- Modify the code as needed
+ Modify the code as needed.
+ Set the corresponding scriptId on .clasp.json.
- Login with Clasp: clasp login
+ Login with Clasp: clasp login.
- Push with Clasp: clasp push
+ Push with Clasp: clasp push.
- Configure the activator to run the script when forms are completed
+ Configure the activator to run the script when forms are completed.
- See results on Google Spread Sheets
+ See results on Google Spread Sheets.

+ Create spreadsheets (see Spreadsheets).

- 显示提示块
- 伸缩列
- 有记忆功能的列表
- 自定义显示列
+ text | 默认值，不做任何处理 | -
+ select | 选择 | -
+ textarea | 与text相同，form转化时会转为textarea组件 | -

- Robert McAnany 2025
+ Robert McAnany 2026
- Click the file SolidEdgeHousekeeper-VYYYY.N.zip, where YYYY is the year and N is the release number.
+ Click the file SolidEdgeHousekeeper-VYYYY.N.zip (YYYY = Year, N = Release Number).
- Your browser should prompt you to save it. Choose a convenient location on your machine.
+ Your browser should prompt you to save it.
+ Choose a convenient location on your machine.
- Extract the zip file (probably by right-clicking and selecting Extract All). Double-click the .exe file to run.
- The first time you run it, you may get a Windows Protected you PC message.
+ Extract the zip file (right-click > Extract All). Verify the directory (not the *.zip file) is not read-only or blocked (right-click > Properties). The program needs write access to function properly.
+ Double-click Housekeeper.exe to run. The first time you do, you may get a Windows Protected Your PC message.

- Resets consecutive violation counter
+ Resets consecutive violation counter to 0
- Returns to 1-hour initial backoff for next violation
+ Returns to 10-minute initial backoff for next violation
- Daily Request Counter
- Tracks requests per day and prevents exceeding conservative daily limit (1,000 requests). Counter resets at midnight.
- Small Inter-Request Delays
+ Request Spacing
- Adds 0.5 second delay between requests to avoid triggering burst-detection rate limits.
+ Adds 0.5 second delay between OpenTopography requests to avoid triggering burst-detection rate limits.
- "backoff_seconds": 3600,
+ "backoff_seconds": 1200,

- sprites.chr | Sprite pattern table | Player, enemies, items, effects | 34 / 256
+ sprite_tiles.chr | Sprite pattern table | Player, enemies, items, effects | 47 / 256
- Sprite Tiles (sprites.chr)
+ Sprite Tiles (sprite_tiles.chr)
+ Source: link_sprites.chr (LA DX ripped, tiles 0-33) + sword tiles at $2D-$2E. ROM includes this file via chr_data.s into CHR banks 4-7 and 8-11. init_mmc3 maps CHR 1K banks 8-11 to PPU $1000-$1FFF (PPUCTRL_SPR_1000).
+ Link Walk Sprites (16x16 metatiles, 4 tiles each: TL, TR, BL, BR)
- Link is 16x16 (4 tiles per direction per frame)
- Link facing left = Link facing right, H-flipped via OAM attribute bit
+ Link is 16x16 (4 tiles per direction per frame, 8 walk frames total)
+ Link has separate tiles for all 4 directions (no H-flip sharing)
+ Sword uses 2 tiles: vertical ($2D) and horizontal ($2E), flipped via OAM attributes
.....
Problem to solve: The full listing should be duplicated exactly, line by line.

Expected answer:
- Modify the code as needed
+ Modify the code as needed.
+ Set the corresponding scriptId on .clasp.json.
- Login with Clasp: clasp login
+ Login with Clasp: clasp login.
- Push with Clasp: clasp push
+ Push with Clasp: clasp push.
- Configure the activator to run the script when forms are completed
+ Configure the activator to run the script when forms are completed.
- See results on Google Spread Sheets
+ See results on Google Spread Sheets.

+ Create spreadsheets (see Spreadsheets).

- 显示提示块
- 伸缩列
- 有记忆功能的列表
- 自定义显示列
+ text | 默认值，不做任何处理 | -
+ select | 选择 | -
+ textarea | 与text相同，form转化时会转为textarea组件 | -

- Robert McAnany 2025
+ Robert McAnany 2026
- Click the file SolidEdgeHousekeeper-VYYYY.N.zip, where YYYY is the year and N is the release number.
+ Click the file SolidEdgeHousekeeper-VYYYY.N.zip (YYYY = Year, N = Release Number).
- Your browser should prompt you to save it. Choose a convenient location on your machine.
+ Your browser should prompt you to save it.
+ Choose a convenient location on your machine.
- Extract the zip file (probably by right-clicking and selecting Extract All). Double-click the .exe file to run.
- The first time you run it, you may get a Windows Protected you PC message.
+ Extract the zip file (right-click > Extract All). Verify the directory (not the *.zip file) is not read-only or blocked (right-click > Properties). The program needs write access to function properly.
+ Double-click Housekeeper.exe to run. The first time you do, you may get a Windows Protected Your PC message.

- Resets consecutive violation counter
+ Resets consecutive violation counter to 0
- Returns to 1-hour initial backoff for next violation
+ Returns to 10-minute initial backoff for next violation
- Daily Request Counter
- Tracks requests per day and prevents exceeding conservative daily limit (1,000 requests). Counter resets at midnight.
- Small Inter-Request Delays
+ Request Spacing
- Adds 0.5 second delay between requests to avoid triggering burst-detection rate limits.
+ Adds 0.5 second delay between OpenTopography requests to avoid triggering burst-detection rate limits.
- "backoff_seconds": 3600,
+ "backoff_seconds": 1200,

- sprites.chr | Sprite pattern table | Player, enemies, items, effects | 34 / 256
+ sprite_tiles.chr | Sprite pattern table | Player, enemies, items, effects | 47 / 256
- Sprite Tiles (sprites.chr)
+ Sprite Tiles (sprite_tiles.chr)
+ Source: link_sprites.chr (LA DX ripped, tiles 0-33) + sword tiles at $2D-$2E. ROM includes this file via chr_data.s into CHR banks 4-7 and 8-11. init_mmc3 maps CHR 1K banks 8-11 to PPU $1000-$1FFF (PPUCTRL_SPR_1000).
+ Link Walk Sprites (16x16 metatiles, 4 tiles each: TL, TR, BL, BR)
- Link is 16x16 (4 tiles per direction per frame)
- Link facing left = Link facing right, H-flipped via OAM attribute bit
+ Link is 16x16 (4 tiles per direction per frame, 8 walk frames total)
+ Link has separate tiles for all 4 directions (no H-flip sharing)
+ Sword uses 2 tiles: vertical ($2D) and horizontal ($2E), flipped via OAM attributes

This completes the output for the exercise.